I was making some performance improvements in babel and wanted to make sure the test suite still passed, and I ran into this problem. I had to comment out the #\u's (+# didn't work because they're using their own #+) and modify the test using code-char to ignore cases where it returns nil. -- Dan -- ________________________________________ Daniel Weinreb http://danweinreb.org/blog/ Discussion about the future of Lisp: ilc2009.scheming.org

On Sun, Apr 12, 2009 at 9:10 AM, Gary Byers <gb@clozure.com> wrote:
Suppose (code-char 237) returned NIL instead of #\í. That's allowed by the CL standard, but I'm positive some Babel test should fail because of that.
Assuming that the implementation in question used Unicode (or some subset of it) and that CHAR-CODE-LIMIT was > 237, it's hard to see how this case (where a character is associated with a code in Unicode) is analogous to the case that we're discussing (where Unicode says that no character is or ever can be associated with a particular code.)
It's analogous because, in both cases, Babel is expecting CODE-CHAR to return non-NIL. In both cases, if CODE-CHAR returns NIL, code will break (e.g. the UTF-8B decoder). And, to be clear, the code breaks not because of the assumption per se, but because it really needs/wants to use some of those character codes.
The spec does quite clearly say that CODE-CHAR is allowed to return NIL if no character with the specified code attribute exists or can be created. CCL's implementation of CODE-CHAR returns NIL in many (unfortunately not all) cases where the Unicode standard says that no character corresponds to its code argument; other implementations currently do not return NIL in this case. There are a variety of arguments in favor of and against either behavior, ANSI CL allows either behavior, and code can't portably assume either behavior.

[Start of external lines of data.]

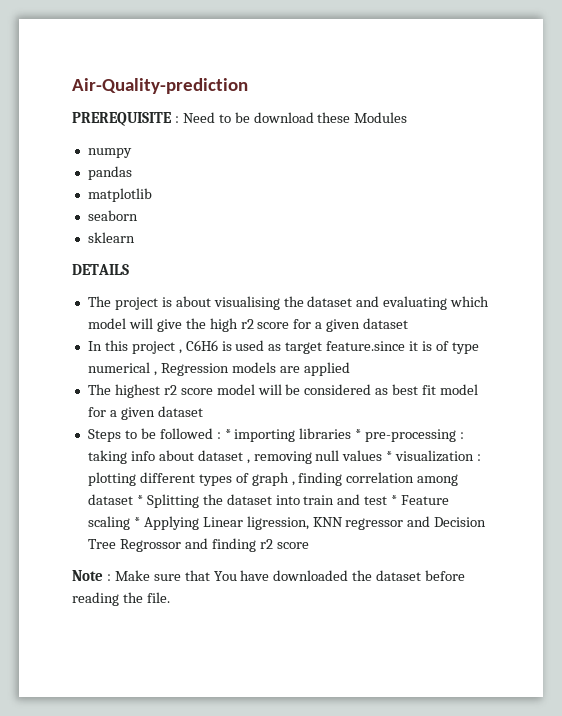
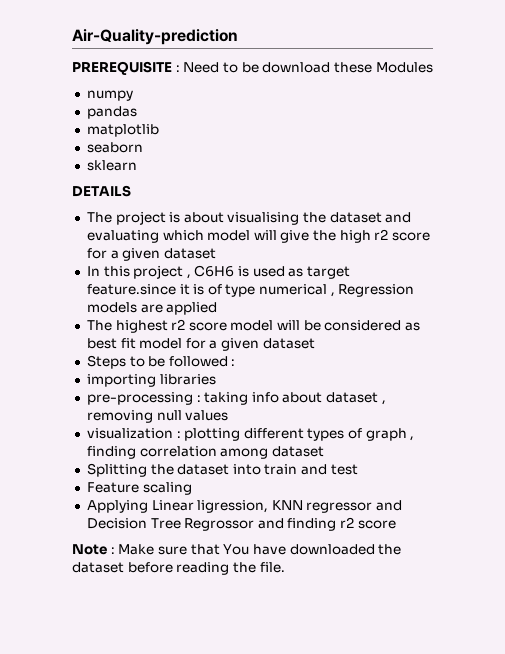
- Steps to be followed : * importing libraries * pre-processing : taking info about dataset , removing null values * visualization : plotting different types of graph , finding correlation among dataset * Splitting the dataset into train and test * Feature scaling * Applying Linear ligression, KNN regressor and Decision Tree Regrossor and finding r2 score
+ Steps to be followed :
+ importing libraries
+ pre-processing : taking info about dataset , removing null values
+ visualization : plotting different types of graph , finding correlation among dataset
+ Splitting the dataset into train and test
+ Feature scaling
+ Applying Linear ligression, KNN regressor and Decision Tree Regrossor and finding r2 score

Again, you might argue that Babel's expectation is wrong and you might be right. But that's the current expectation and Babel's test suite should reflect that. There's a couple of other non-portable assumptions that Babel makes. E.g. it expects char codes to be Unicode or a subset thereof.
I believe that it's preferable for CODE-CHAR to return NIL in cases where it can reliably and efficiently detect that its argument doesn't denote a character, and CCL does this. Other implementations behave differently, and there may be reasons that I can't think of for finding that behavior preferable.
The main advantage seems to be the ability to deal with mis-encoded text non-destructively. (Through UTF-8B, UTF-32, or some other encoding.) But perhaps that is a bad idea altogether?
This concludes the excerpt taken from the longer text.